Optimization of sustainable and brand-new seaweed incorporated edible plates using response surface methodology
摘要
Sustainable edible plates provide an innovative solution to address the environmental issues posed by single-use plastics. Seaweeds, such as Gracilaria edulis and Ulva lactuca, offer nutritional benefits and have potential for use in edible tableware. This study aimed to develop and optimize edible plates incorporating G. edulis and U. lactuca seaweed powder, using the Box-Behnken design of Response Surface Methodology (RSM) to balance sensory and physical properties like overall acceptability, retention time, and nutritional value. The predicted models for overall acceptability and retention time were significant (p ≤ 0.05) and aligned well with the observed values.

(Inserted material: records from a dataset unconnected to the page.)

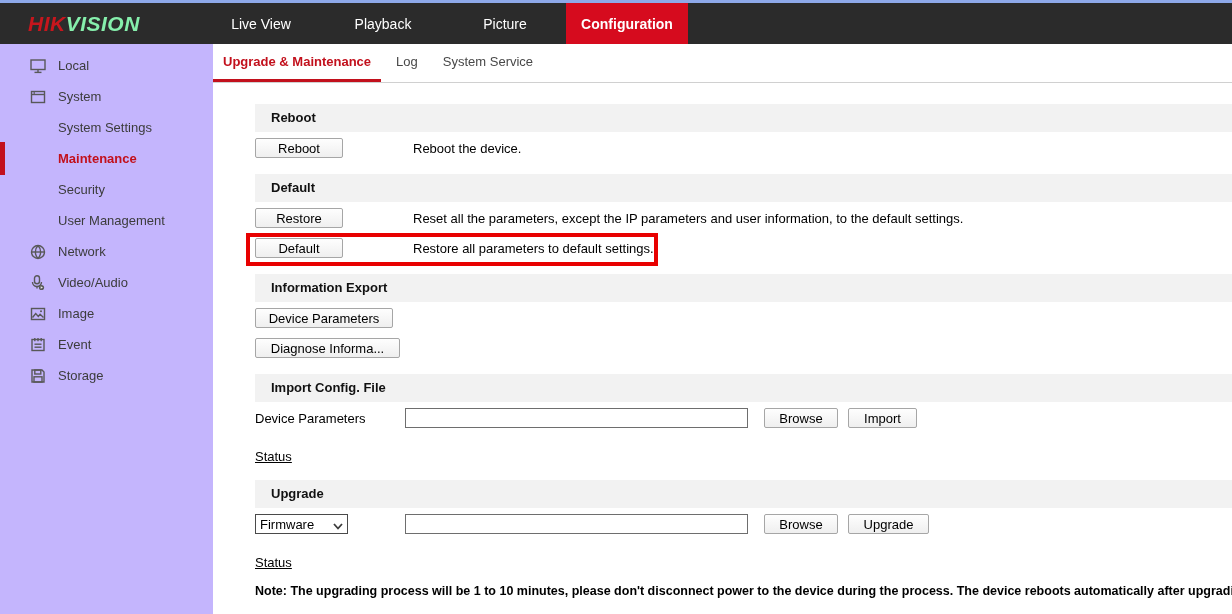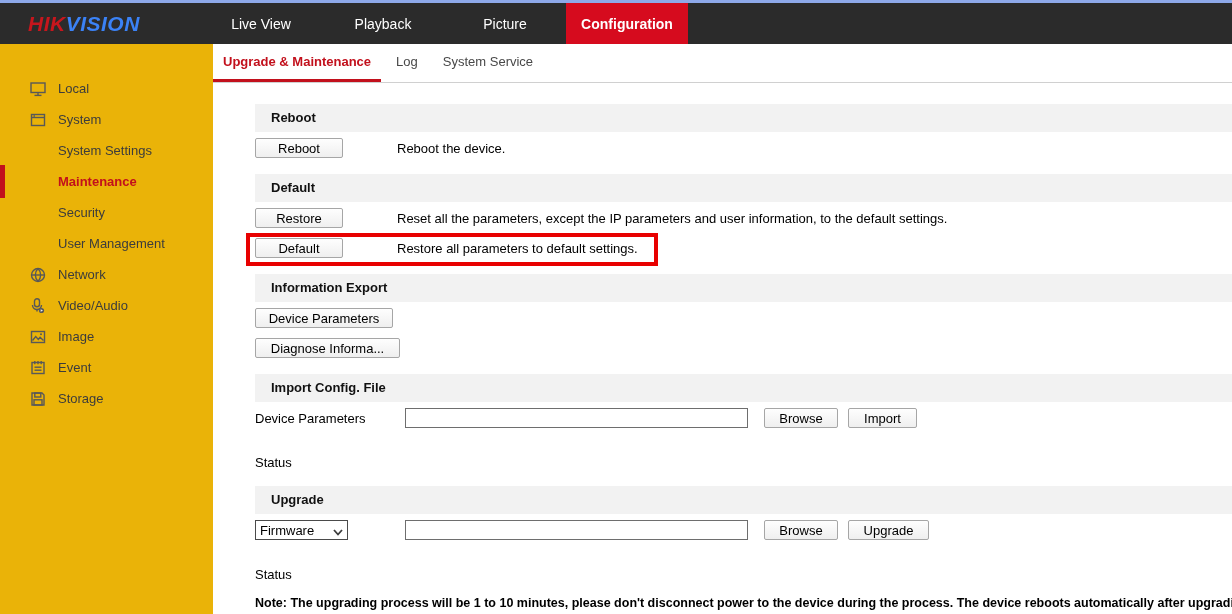"VISION" .logo .vision { color: #3b82f6 -> #86efac }
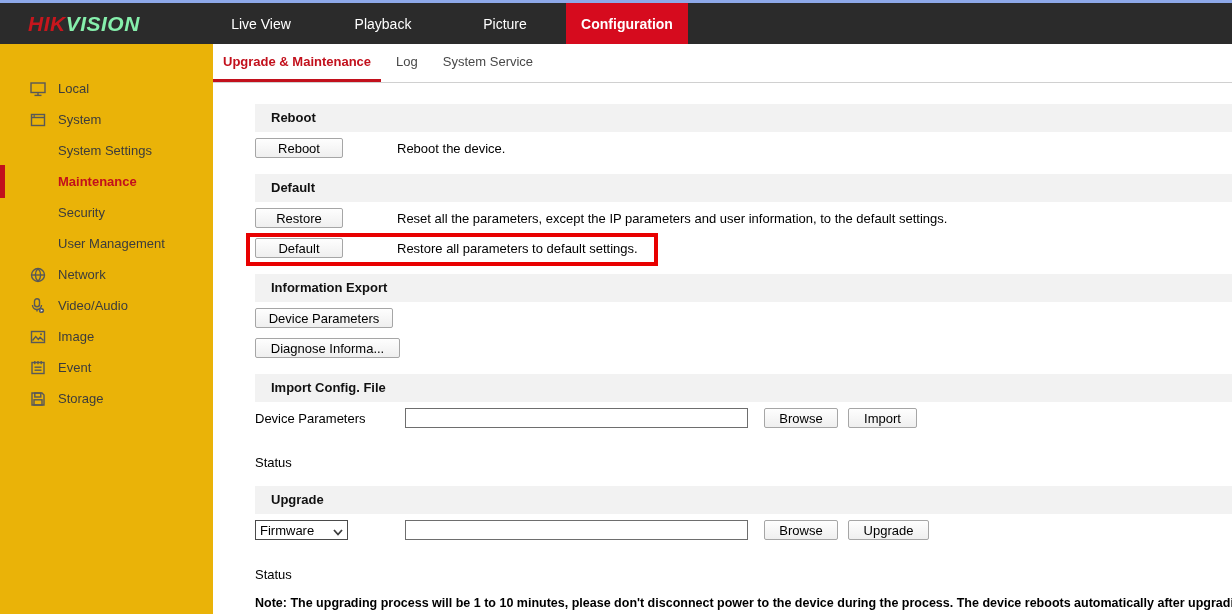"Local" .sidebar { background: #eab308 -> #c4b5fd; padding-top: 29px -> 6px }
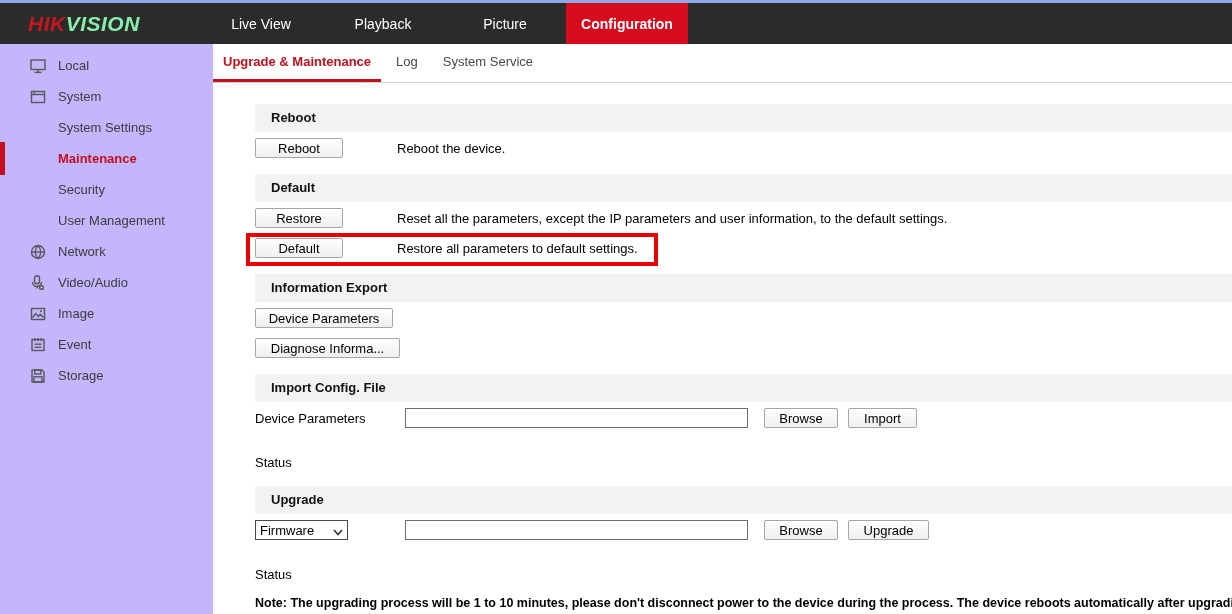"Reboot the device." .desc { margin-left: 54px -> 70px }
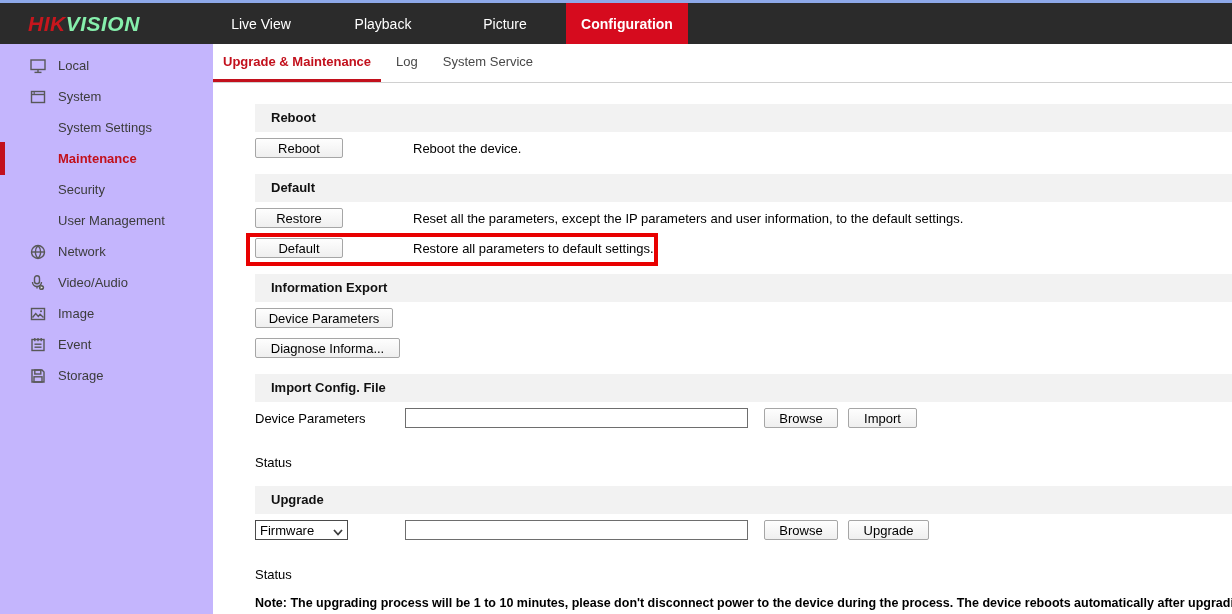"Status" .mt12 { margin-top: 24px -> 18px; text-decoration: none -> underline }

Seaweed and wheat flour concentrations had the most impact on overall acceptability, while pearl millet mainly influenced retention time. Dietary fiber content increased by 21% in U. lactuca plates and 37% in G. edulis plates compared to the control (p ≤ 0.05). The addition of seaweed enriched the plates with polyphenols. SEM studies revealed enhanced plate quality, and seaweed incorporation improved color and texture, producing brighter plates with reduced hardness, chewiness, and fracturability. Overall, these seaweed-incorporated plates are nutritionally beneficial, consumer-acceptable, and offer an environmentally sustainable alternative to conventional edible plates.